First of all, I think I should explain to all those who are unsure what 'Bus Speed' means and what it does.
The 'Bus Speed' is the frequency a Pentium, Pentium II, or compatible is tacted with externally. Only in the first days of the Pentium did the CPU run with the same tact/speed externally as internally. These were the days of the P60 and P66. A Pentium 60 was clocked at 60 MHz from the motherboard and its core was running at the very same speed. Times were changing and faster CPUs were needed, so Intel came out with the P90 and P100. These two fellows were still running at 60/66 MHz externally, but the core was multiplied by a factor of 1.5, which made a 90/100 MHz CPU. A short while later, Intel released the P75 to replace the P60 and P66. The P75 also runs with a multiplied speed: 50 MHz x 1.5 = 75 MHz. You know what has happened from there. Now the current CPU's, which runs at 100 MHz externally and 600 MHz (100x6) internally.
So what does this 'runs externally' mean?
To start with, the external clock is obviously supplied by the motherboard. At this speed/frequency/tact the CPU is communicating with all of the system components that it's directly connected to. These are
|the Second Level Cache|
We know about the important performance components of a PC system?
- the CPU - well, that's covered, it's specified by it's clock speed
- the Second Level Cache - aha, determined by type, size and ... the bus speed
- the RAM - aha again, determined by the type, the size, the timing and ... the bus speed
- the Video Card - ugh, determined by the type and the PCI speed ... = bus speed/2
- the Harddisk(s) - allright, determined by the type, the bus type and of course the PCI Speed ... hence the bus speed
Well, it seems there's nothing in that box, which isn't influenced by the bus speed.
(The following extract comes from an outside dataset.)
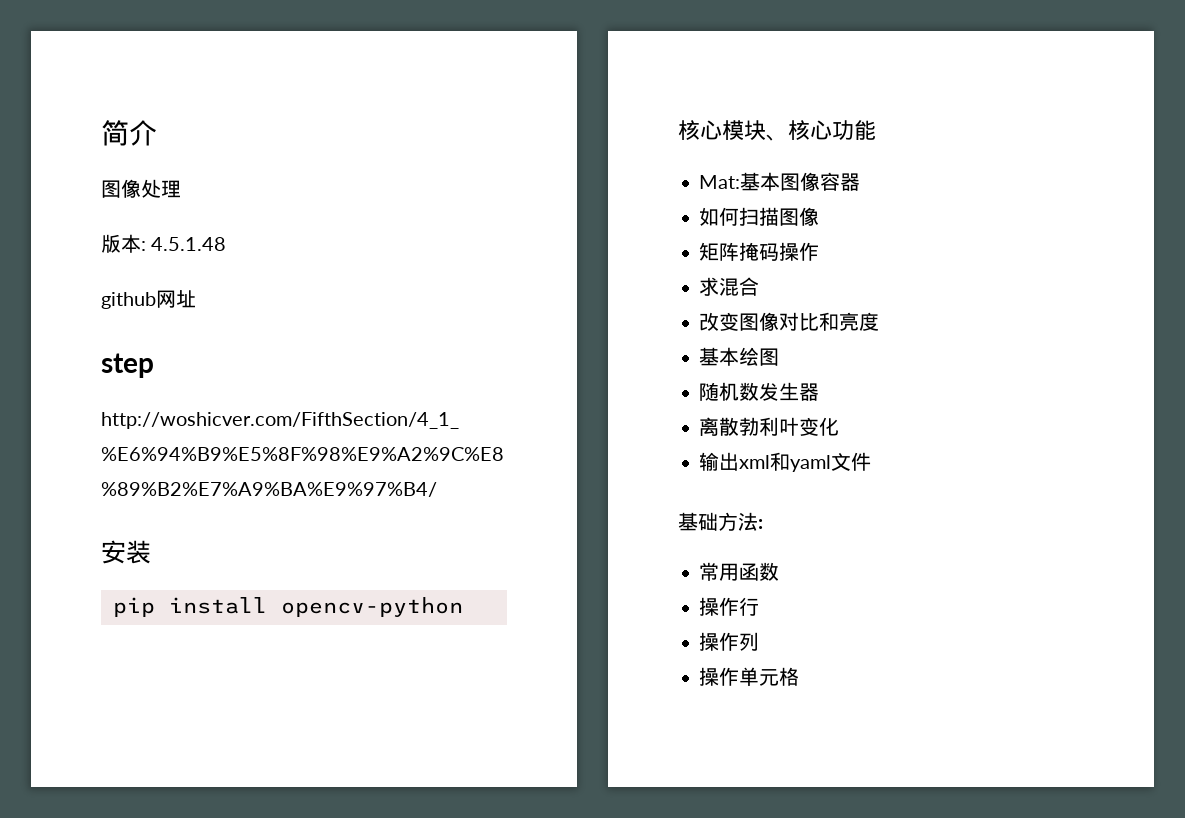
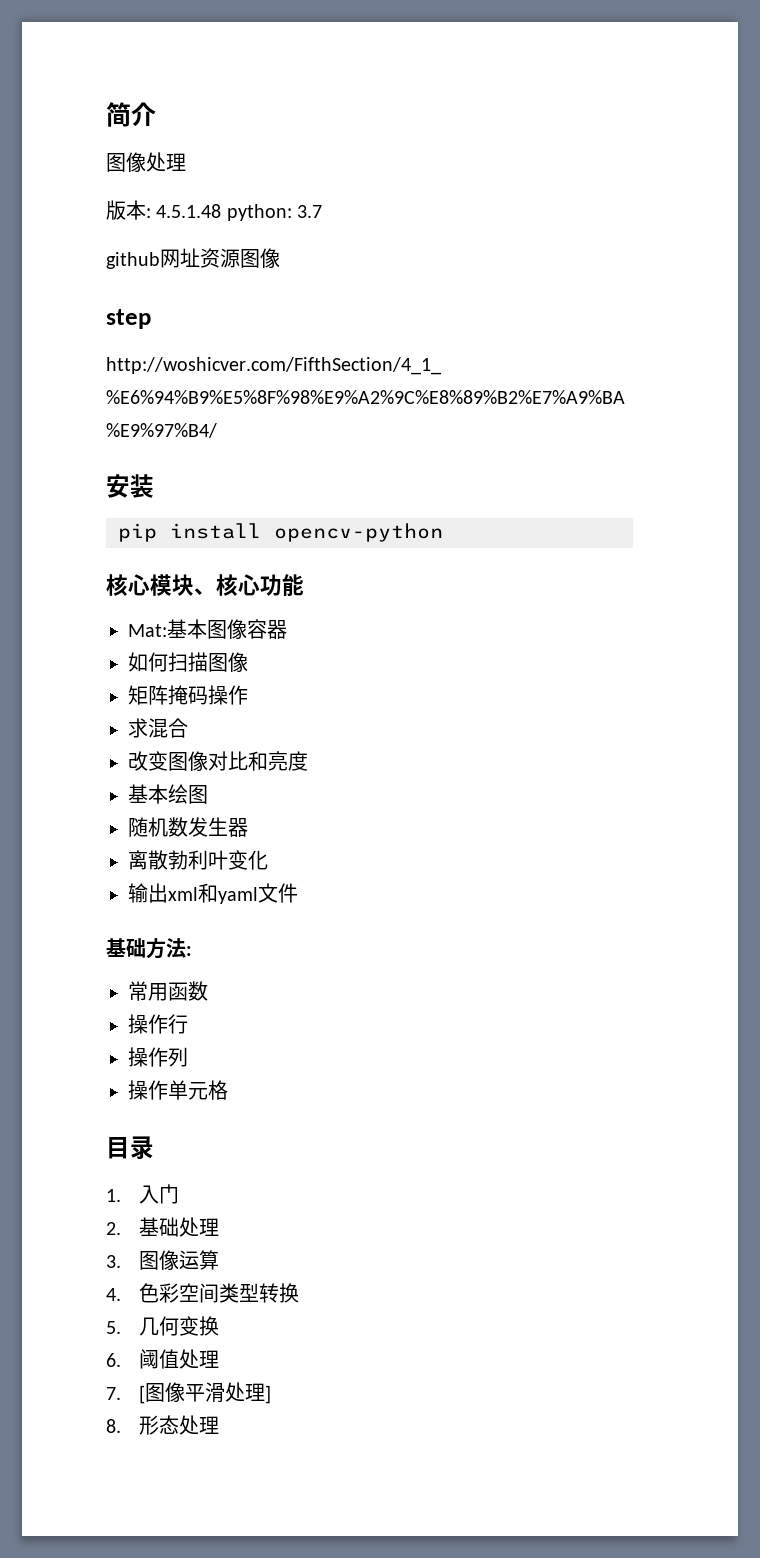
(227, 244) none -> [226,204,323,221] python: 3.7
(196, 299) none -> [200,248,280,268] 资源图像
(800, 676) none -> [106,1136,154,1160] [106,1184,180,1204] [106,1217,220,1237] [106,1250,220,1270] [106,1283,300,1303] [106,1316,220,1336] [106,1349,220,1369] [106,1382,272,1404] [106,1415,220,1435] // 目录 // 1.入门 // 2.基础处理 // 3.图像运算 // 4.色彩空间类型转换 // 5.几何变换 // 6.阈值处理 // 7. [图像平滑处理] // 8.形态处理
That's why a Pentium II @ 350 MHz is much faster than Pentium II @ 333 MHz. None other cause but only of the external frequency difference. So the faster the external speed the least CPU has to wait for instructions to fetched in. Now in coming days after the arrival of althon from AMD the comparisons will not only be by the internal speed of the cpu but also how much the external speed the cpu supports.